YOUR GOAL | Only the lines of the data holding the string "simulations" need to be returned.

═════ PROVIDED MATERIAL ═════

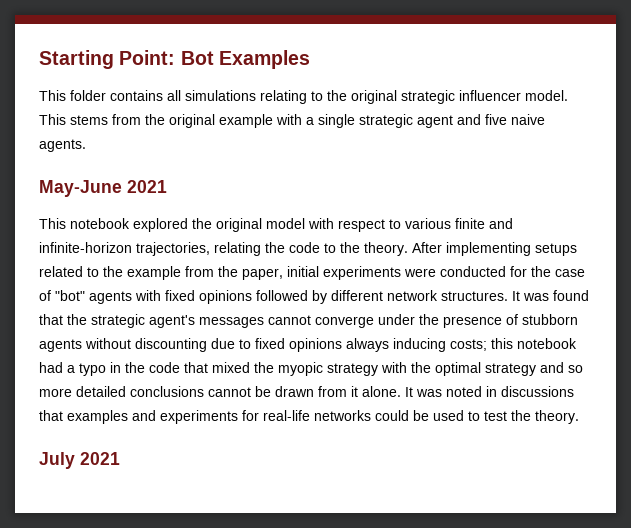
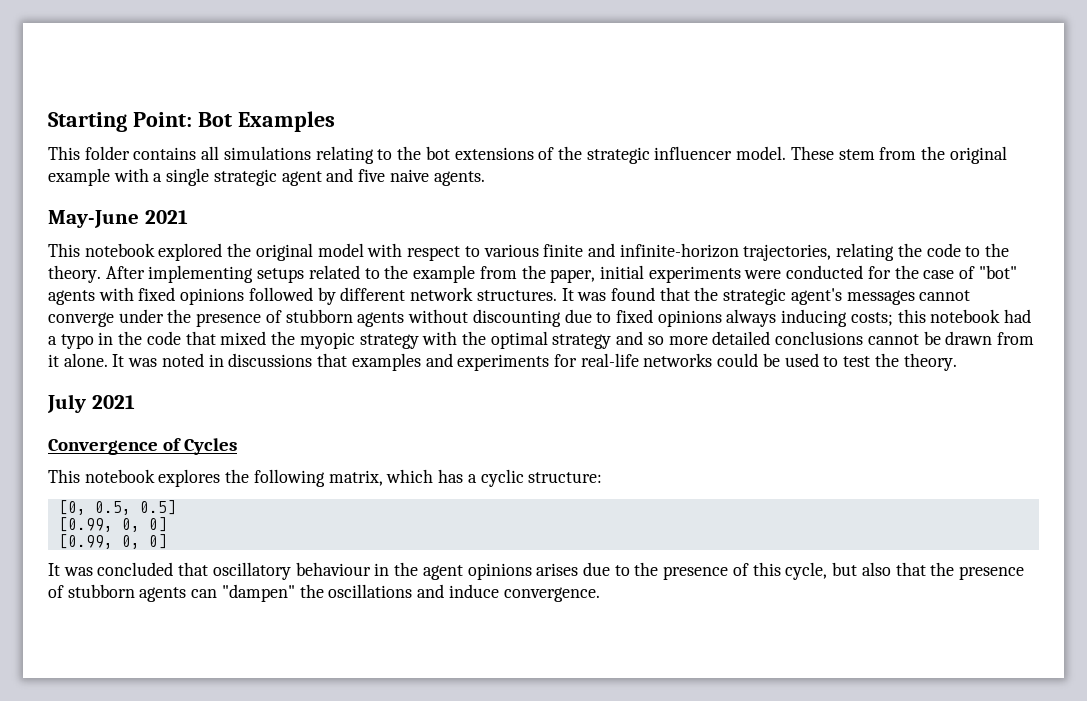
- This folder contains all simulations relating to the original strategic influencer model.
+ This folder contains all simulations relating to the bot extensions of the strategic influencer model.
- This stems from the original example with a single strategic agent and five naive agents.
+ These stem from the original example with a single strategic agent and five naive agents.
+ Convergence of Cycles
+ This notebook explores the following matrix, which has a cyclic structure:
+ [0, 0.5, 0.5]
+ [0.99, 0, 0]
+ [0.99, 0, 0]
+ It was concluded that oscillatory behaviour in the agent opinions arises due to the presence of this cycle, but also that the presence of stubborn agents can "dampen" the oscillations and induce convergence.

═════

OUTPUT OF THE EXERCISE |
- This folder contains all simulations relating to the original strategic influencer model.
+ This folder contains all simulations relating to the bot extensions of the strategic influencer model.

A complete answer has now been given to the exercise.